● **What is needed**: Transcribe the records exactly. Pictures do not belong in the transcription.

● **Provided data**:
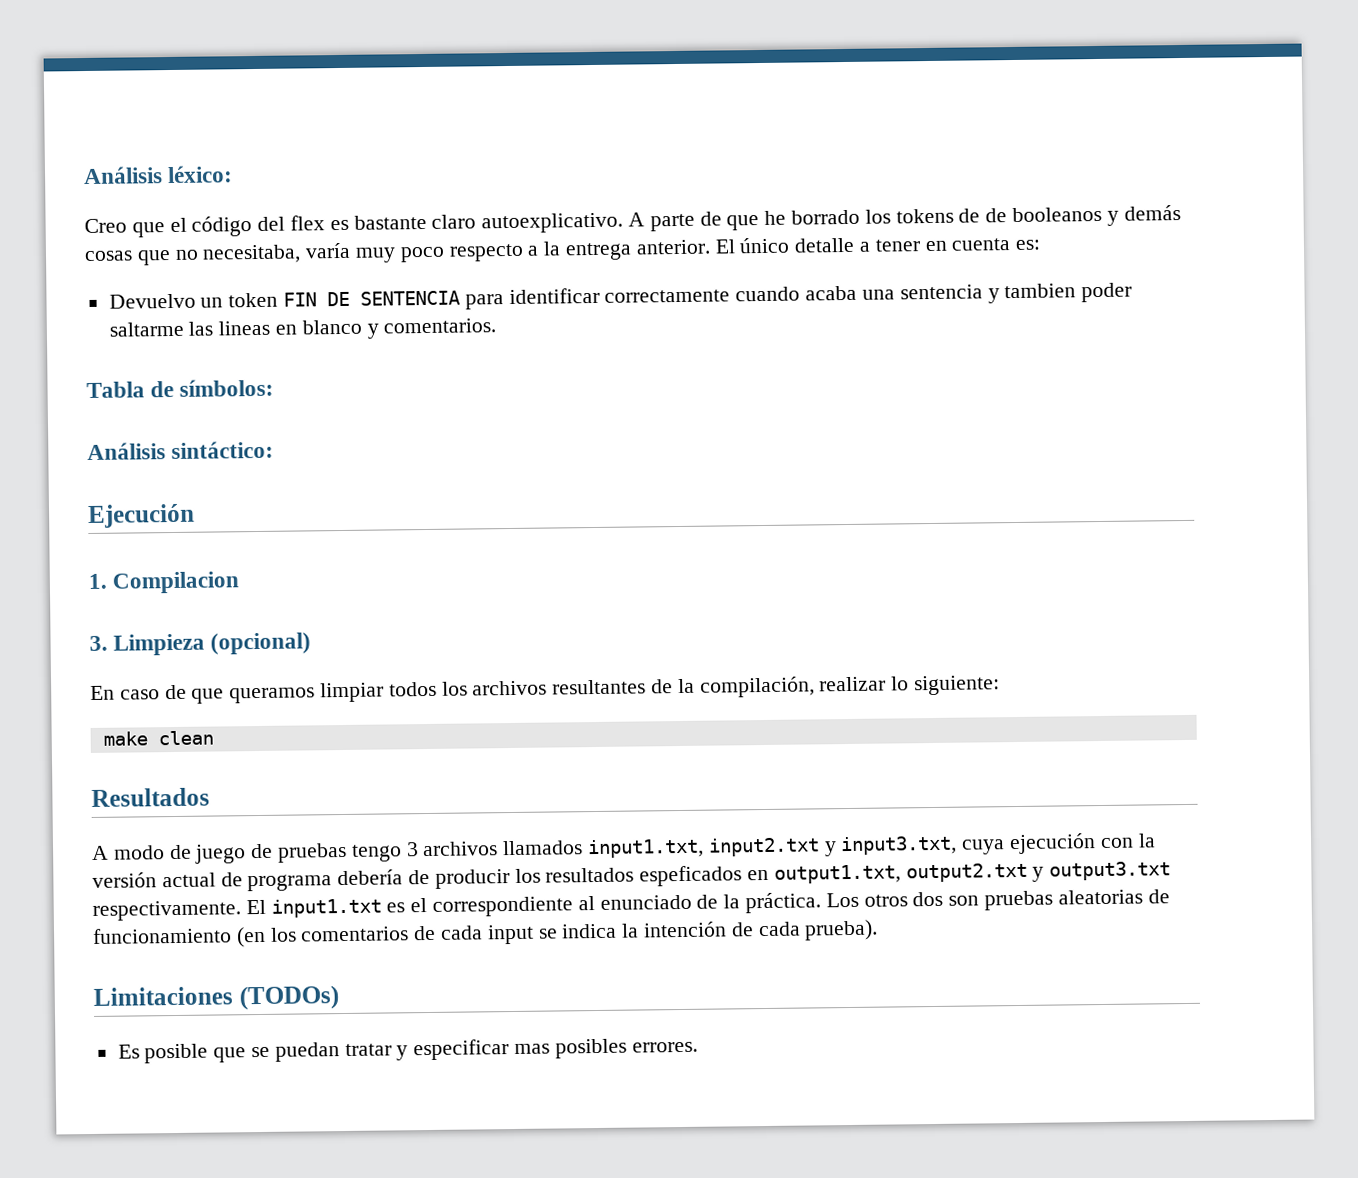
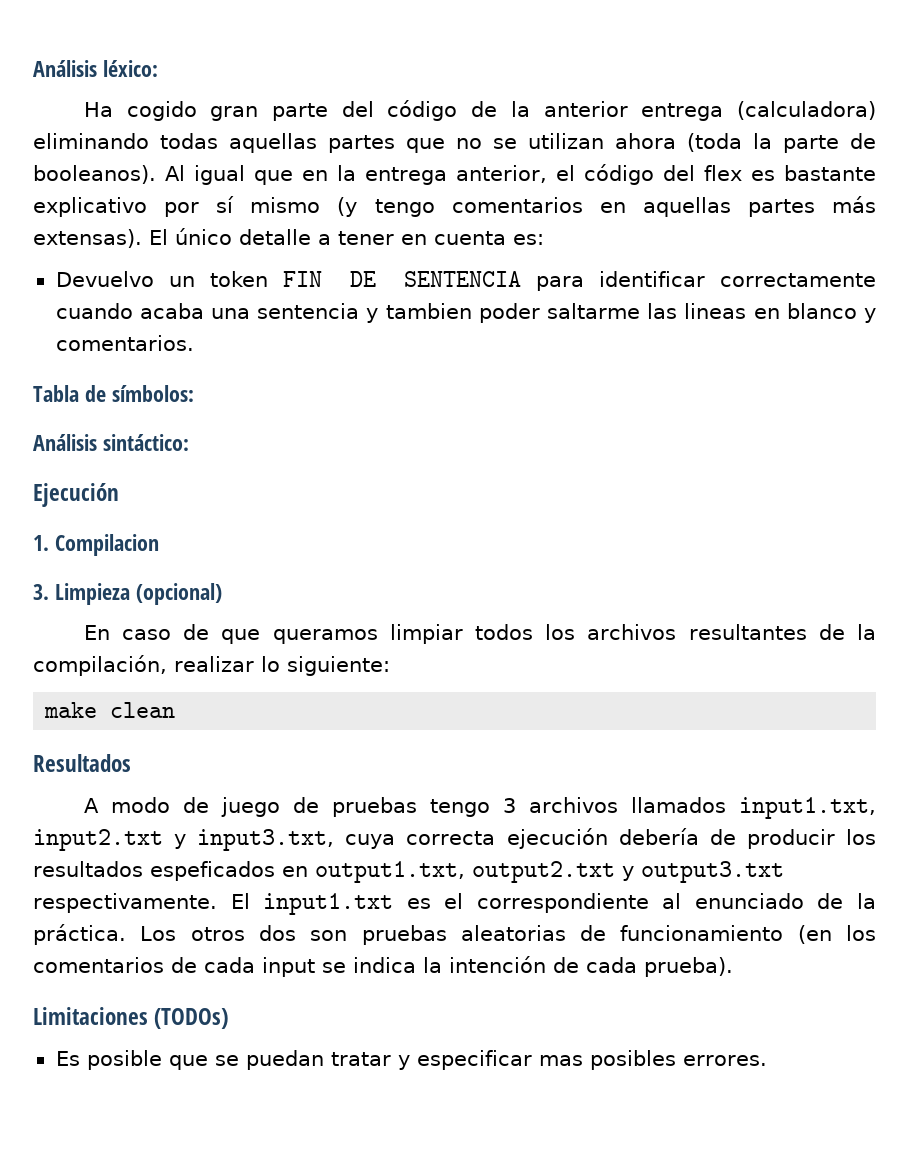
- Creo que el código del flex es bastante claro autoexplicativo. A parte de que he borrado los tokens de de booleanos y demás cosas que no necesitaba, varía muy poco respecto a la entrega anterior.
+ Ha cogido gran parte del código de la anterior entrega (calculadora) eliminando todas aquellas partes que no se utilizan ahora (toda la parte de booleanos). Al igual que en la entrega anterior, el código del flex es bastante explicativo por sí mismo (y tengo comentarios en aquellas partes más extensas).
- A modo de juego de pruebas tengo 3 archivos llamados input1.txt, input2.txt y input3.txt, cuya ejecución con la versión actual de programa debería de producir los resultados espeficados en output1.txt, output2.txt y output3.txt respectivamente.
+ A modo de juego de pruebas tengo 3 archivos llamados input1.txt, input2.txt y input3.txt, cuya correcta ejecución debería de producir los resultados espeficados en output1.txt, output2.txt y output3.txt respectivamente.

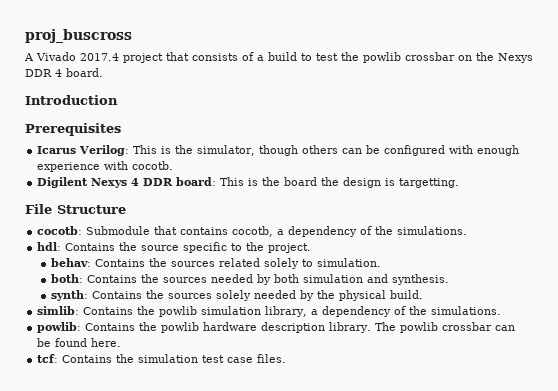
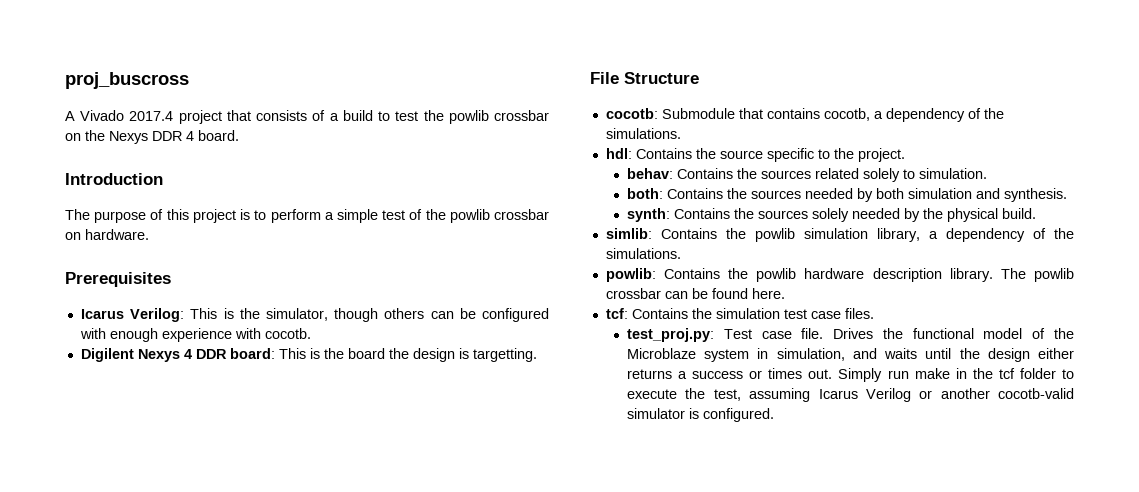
+ The purpose of this project is to perform a simple test of the powlib crossbar on hardware.
+ test_proj.py: Test case file. Drives the functional model of the Microblaze system in simulation, and waits until the design either returns a success or times out. Simply run make in the tcf folder to execute the test, assuming Icarus Verilog or another cocotb-valid simulator is configured.

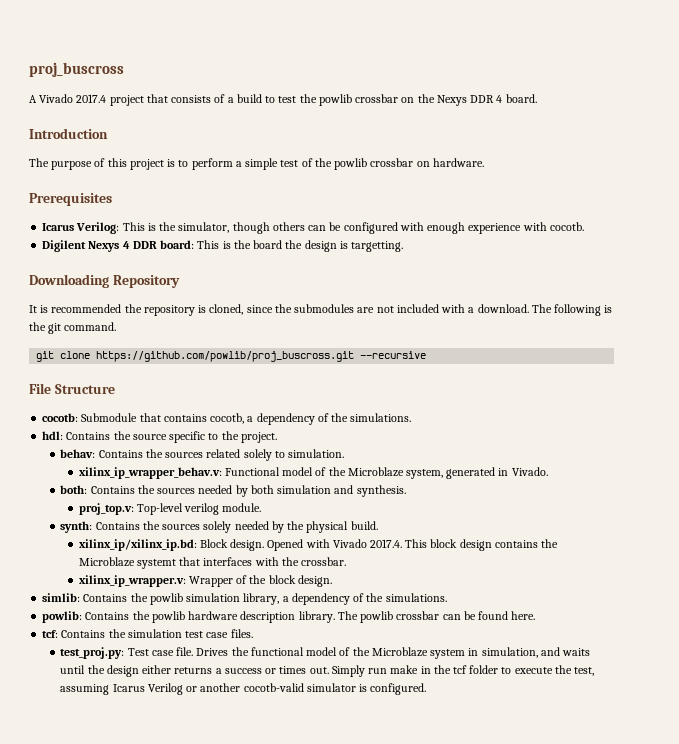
+ Downloading Repository
+ It is recommended the repository is cloned, since the submodules are not included with a download. The following is the git command.
+ git clone https://github.com/powlib/proj_buscross.git --recursive
+ xilinx_ip_wrapper_behav.v: Functional model of the Microblaze system, generated in Vivado.
+ proj_top.v: Top-level verilog module.
+ xilinx_ip/xilinx_ip.bd: Block design. Opened with Vivado 2017.4. This block design contains the Microblaze systemt that interfaces with the crossbar.
+ xilinx_ip_wrapper.v: Wrapper of the block design.

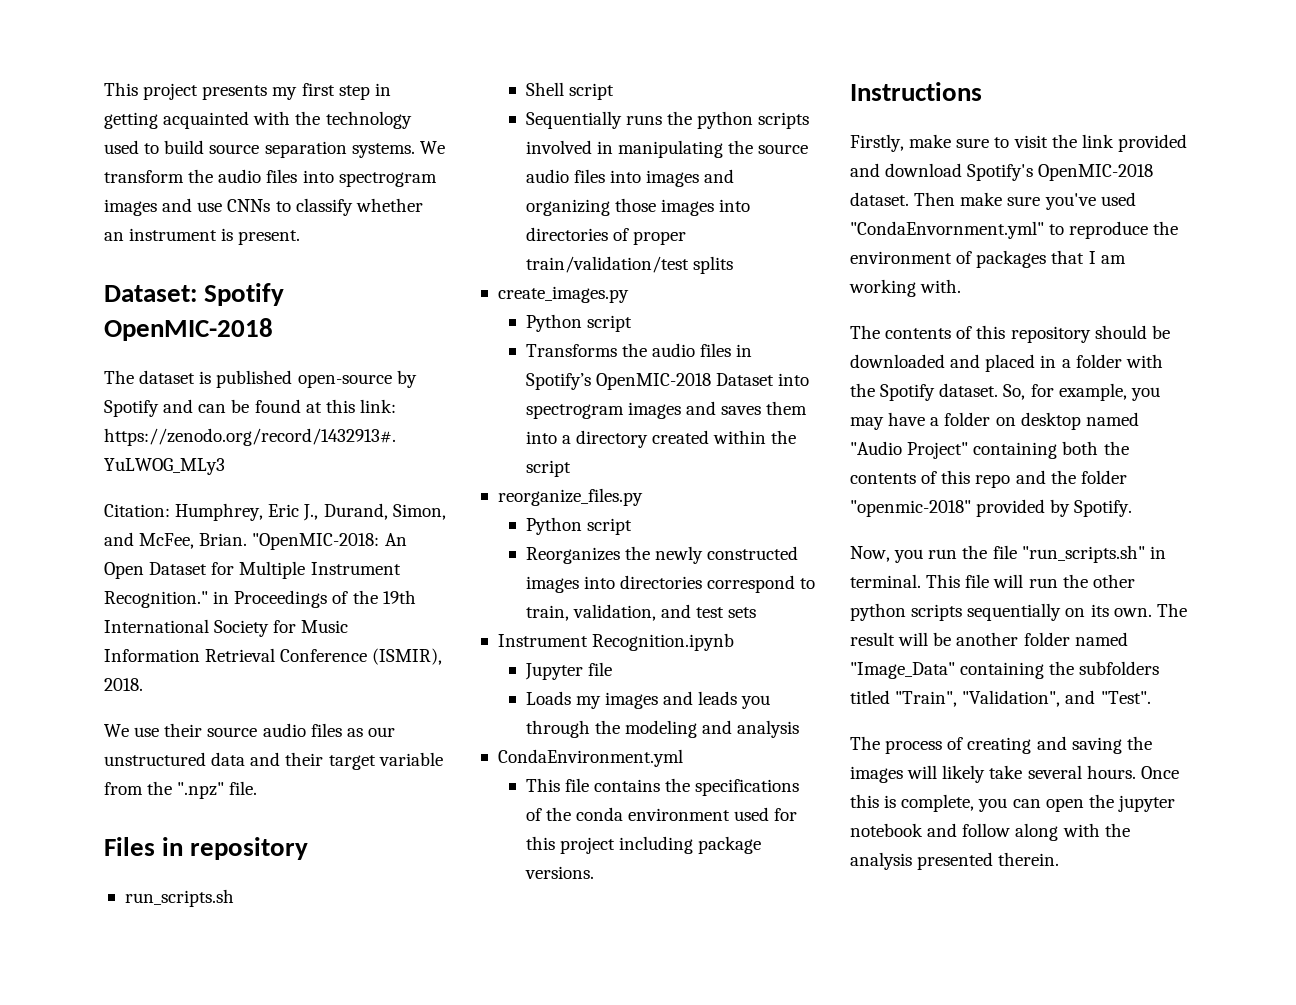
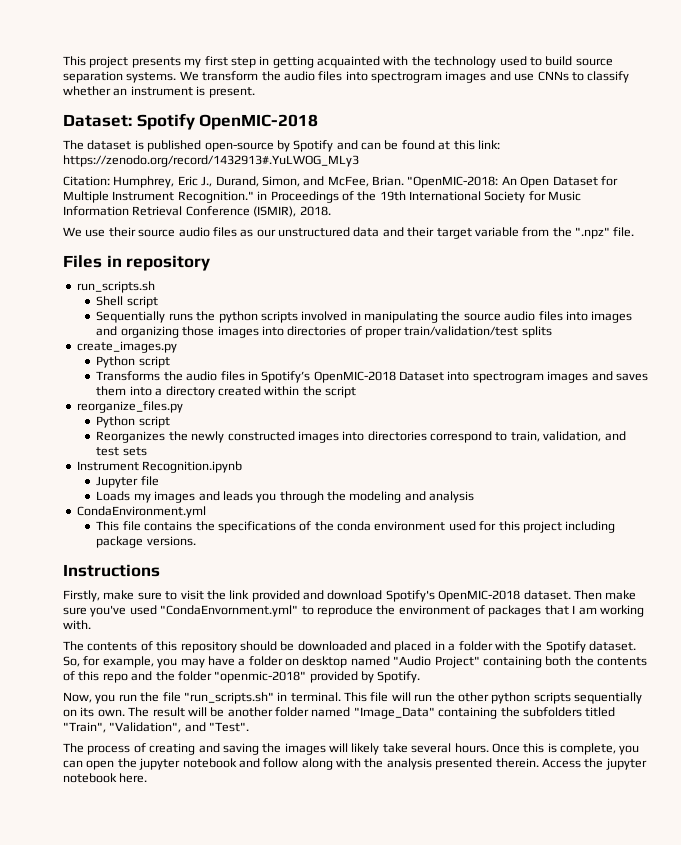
+ Access the jupyter notebook here.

● **Problem solution**:
- Creo que el código del flex es bastante claro autoexplicativo. A parte de que he borrado los tokens de de booleanos y demás cosas que no necesitaba, varía muy poco respecto a la entrega anterior.
+ Ha cogido gran parte del código de la anterior entrega (calculadora) eliminando todas aquellas partes que no se utilizan ahora (toda la parte de booleanos). Al igual que en la entrega anterior, el código del flex es bastante explicativo por sí mismo (y tengo comentarios en aquellas partes más extensas).
- A modo de juego de pruebas tengo 3 archivos llamados input1.txt, input2.txt y input3.txt, cuya ejecución con la versión actual de programa debería de producir los resultados espeficados en output1.txt, output2.txt y output3.txt respectivamente.
+ A modo de juego de pruebas tengo 3 archivos llamados input1.txt, input2.txt y input3.txt, cuya correcta ejecución debería de producir los resultados espeficados en output1.txt, output2.txt y output3.txt respectivamente.

+ The purpose of this project is to perform a simple test of the powlib crossbar on hardware.
+ test_proj.py: Test case file. Drives the functional model of the Microblaze system in simulation, and waits until the design either returns a success or times out. Simply run make in the tcf folder to execute the test, assuming Icarus Verilog or another cocotb-valid simulator is configured.

+ Downloading Repository
+ It is recommended the repository is cloned, since the submodules are not included with a download. The following is the git command.
+ git clone https://github.com/powlib/proj_buscross.git --recursive
+ xilinx_ip_wrapper_behav.v: Functional model of the Microblaze system, generated in Vivado.
+ proj_top.v: Top-level verilog module.
+ xilinx_ip/xilinx_ip.bd: Block design. Opened with Vivado 2017.4. This block design contains the Microblaze systemt that interfaces with the crossbar.
+ xilinx_ip_wrapper.v: Wrapper of the block design.

+ Access the jupyter notebook here.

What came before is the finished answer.